Starvation induces low bone mass and high bone marrow adiposity in humans, but the underlying mechanisms are poorly understood. The adipokine leptin falls in starvation, suggesting that hypoleptinemia may be a link between negative energy balance, bone marrow fat accumulation, and impaired skeletal acquisition. In that case, treating mice with leptin during caloric restriction (CR) should reduce marrow adipose tissue (MAT) and improve bone mass. To test this hypothesis, female C57Bl/6J mice were fed a 30% CR or normal (N) diet from 5 to 10 weeks of age, with daily injections of vehicle (VEH), 1mg/kg leptin (LEP1), or 2mg/kg leptin (LEP2) (N=6–8/group). Outcomes included body mass, body fat percentage, and whole-body bone mineral density (BMD) via peripheral dual-energy X-ray absorptiometry, cortical and trabecular microarchitecture via microcomputed tomography (μCT), and MAT volume via μCT of osmium tetroxide-stained bones. Overall, CR mice had lower body mass, body fat percentage, BMD, and cortical bone area fraction, but more connected trabeculae, vs N mice (P<0.05 for all). Most significantly, although MAT was elevated in CR vs N overall, leptin treatment blunted MAT formation in CR mice by 50% vs VEH (P<0.05 for both leptin doses). CR LEP2 mice weighed less vs CR VEH mice at 9–10 weeks of age (P<0.05), but leptin treatment did not affect body fat percentage, BMD, or bone microarchitecture within either diet. These data demonstrate that once daily leptin bolus during CR inhibits bone marrow adipose expansion without affecting bone mass acquisition, suggesting that leptin has distinct effects on starvation-induced bone marrow fat formation and skeletal acquisition.

Introduction

Bone marrow adipose tissue (MAT) is a complex and dynamic depot that likely includes both constitutive and regulated cell populations (Devlin & Rosen 2015, Scheller et al. 2015). MAT accumulation is a normal component of skeletal aging in healthy individuals, but is also observed in metabolic disease, including anorexia nervosa, diabetes, and osteoporosis, and in skeletal unloading, including paralysis and bedrest (Yeung et al. 2005, Bredella et al. 2009, Trudel et al. 2009, Ecklund et al. 2010, Tuljapurkar et al. 2011, Baum et al. 2012, Schwartz et al. 2013). As has been widely noted, MAT may influence bone mass via interactions with adjacent osteoblasts in the marrow, as adipocytes and osteoblasts derive from a common mesenchymal progenitor (Muruganandan et al. 2009, Bianco et al. 2010). Although bone–fat interactions involve multiple hormones and growth factors, several lines of evidence suggest a role for the adipokine leptin in mediating the balance between bone and fat in the endosteal niche. First, leptin promotes the differentiation of bone marrow mesenchymal stem cells in vitro to the osteoblast rather than the adipocyte lineage, leading to the hypothesis that low leptin could lead to a relative increase in fat vs bone cells (Thomas et al. 1999). Secondly, leptin replacement in hypoleptinemia decreases skeletal fragility in animal models (Cornish et al. 2002) and increases bone formation markers in humans (Welt et al. 2004). Finally, the adipokine leptin falls in starvation, raising the possibility that hypoleptinemia contributes to marrow fat expansion and impaired skeletal acquisition (Ahima et al. 1996, Boden et al. 1996).
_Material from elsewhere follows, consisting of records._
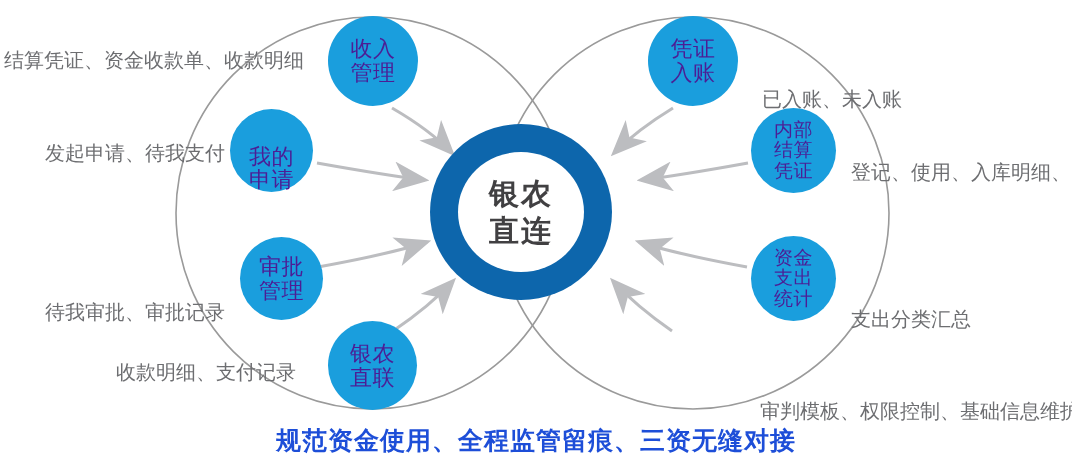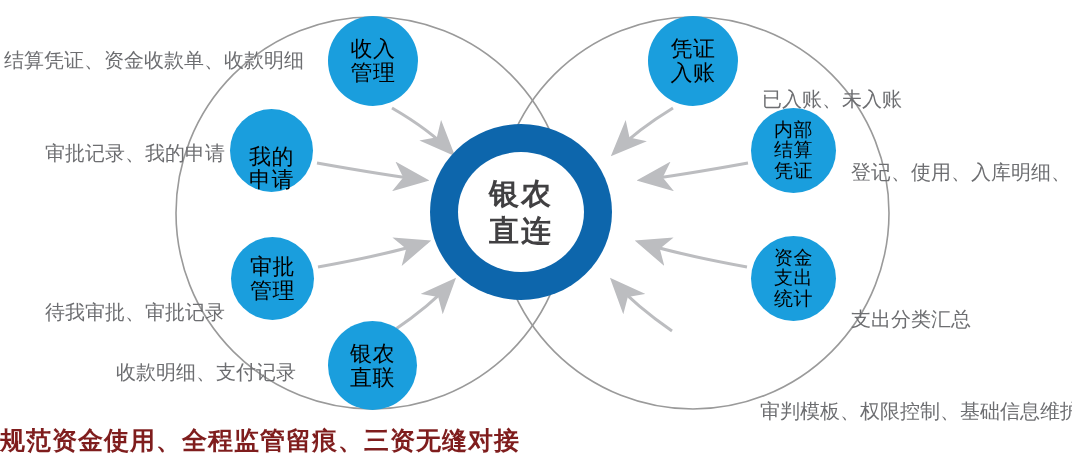"收入" .node { color: #000000 -> #4c1d95 }
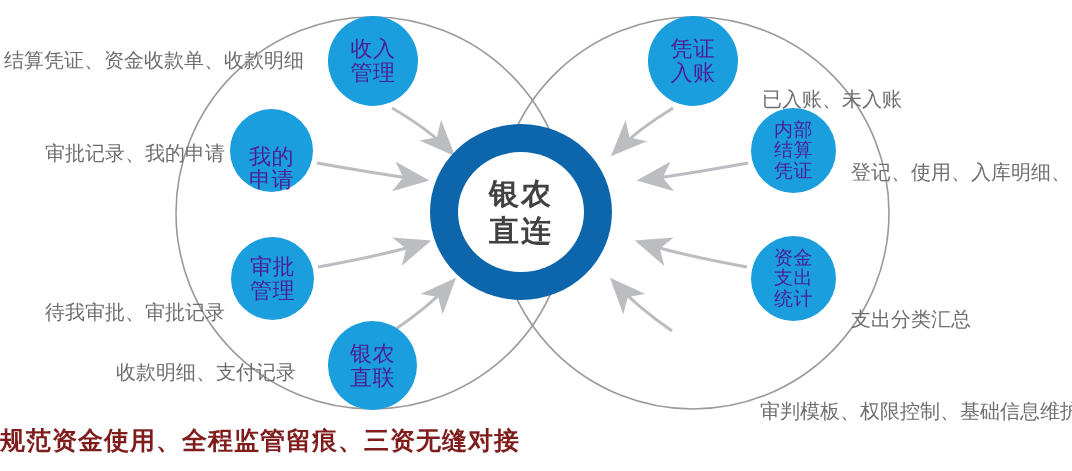"审批记录、我的申请" span.nl { text: 审批记录、我的申请 -> 发起申请、待我支付 }
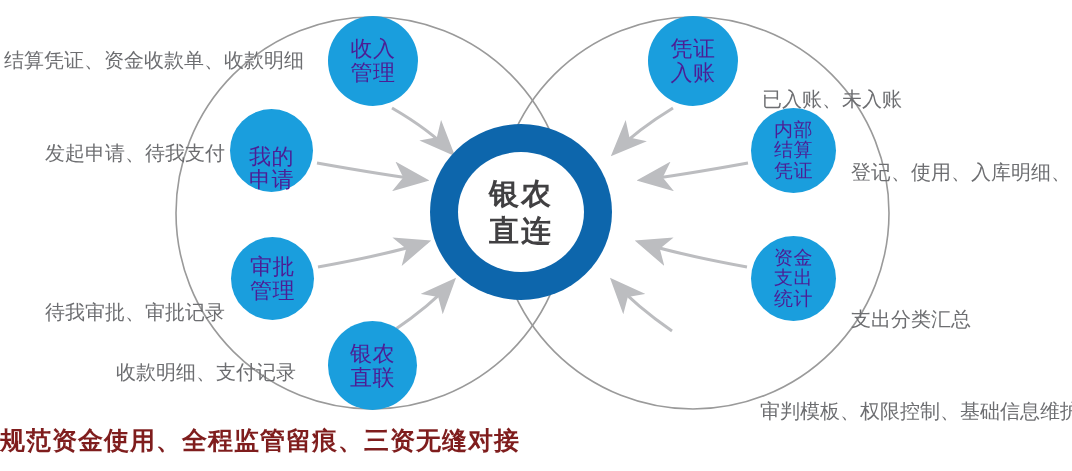"审批" div.node { left: 231px -> 240px }
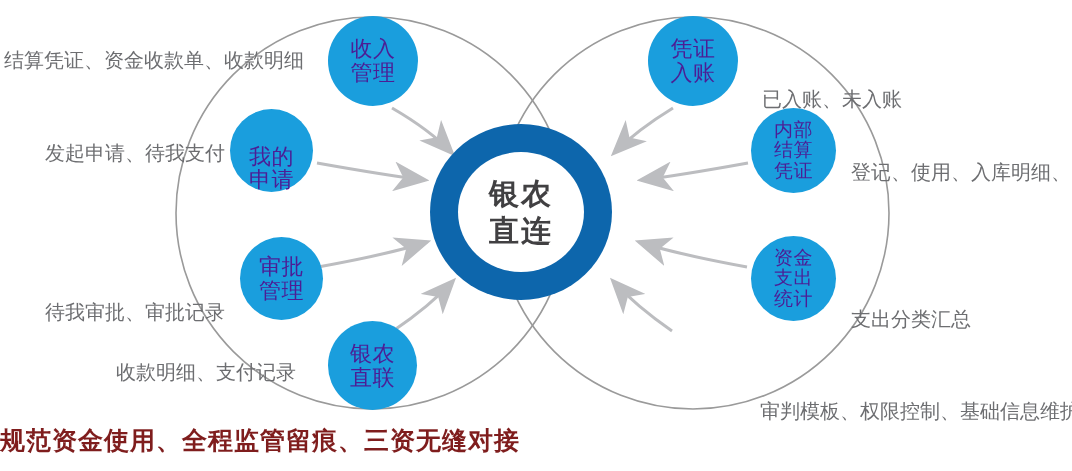"规范资金使用、全程监管留痕、三资无缝对接" .caption { color: #7f1d1d -> #1d4ed8; text-align: left -> center }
Interactions between bone and fat may be particularly important in young, rapidly growing animals, as CR in young mice is associated with both low bone mass and high marrow adiposity (Devlin et al. 2010), whereas CR in older mice has more modest effects on bone and may not alter marrow adiposity (Hamrick et al. 2008, Tatsumi et al. 2008). Thus, here we test whether daily leptin bolus during caloric restriction (CR) reduces marrow fat and improves bone mass, using the established system of CR in young, rapidly growing mice to model human energy restriction (Devlin et al. 2010).

Materials and methods

Mouse model and experimental protocol

This study used female C57Bl/6J mice (Jackson Laboratories), studied from 5 to 10 weeks of age. Mice were weighed at baseline and assigned to groups of equivalent body mass (mean±s.d.). Mice were housed individually and fed a normal (N) diet ad libitum (Research Diets 12450B, 10% kcal/fat) or a 30% CR diet with supplemental micronutrients, which provided equivalent vitamins and minerals when fed at 70% of caloric intake ad libitum (Research Diets D10012703, 10% kcal/fat). Food allotments were placed into CR cages daily at 18:00h. Body mass was measured daily on a digital scale. Body length was measured at 5 and 10 weeks of age. Mice were killed by CO2 inhalation at approximately 10:00h. Experimental protocols were approved by the Beth Israel Deaconess Medical Center Institutional Animal Care and Use Committee.

Leptin administration

At 18:00h daily, all mice received subcutaneous injection of recombinant murine leptin (R&D Systems) at 1mg/kg/day (LEP1), leptin at 2mg/kg/day (LEP2), or vehicle (VEH) (N=6–8/group). Dosages were adjusted daily based on the body mass. We used a single late-day bolus in order to replicate the murine leptin peak that occurs in the dark cycle, during the period of greatest food intake (Ahima et al. 1996, Ahren 2000). The two doses tested, 1 or 2mg/kg/day, correspond to roughly 20–40μg leptin/day for a 20g mouse and were intended to produce serum leptin levels in the physiological range of 4–8ng/mL in C57Bl/6J mice, as previously reported (Ahima et al. 1996, Ahren 2000, Surwit et al. 2000).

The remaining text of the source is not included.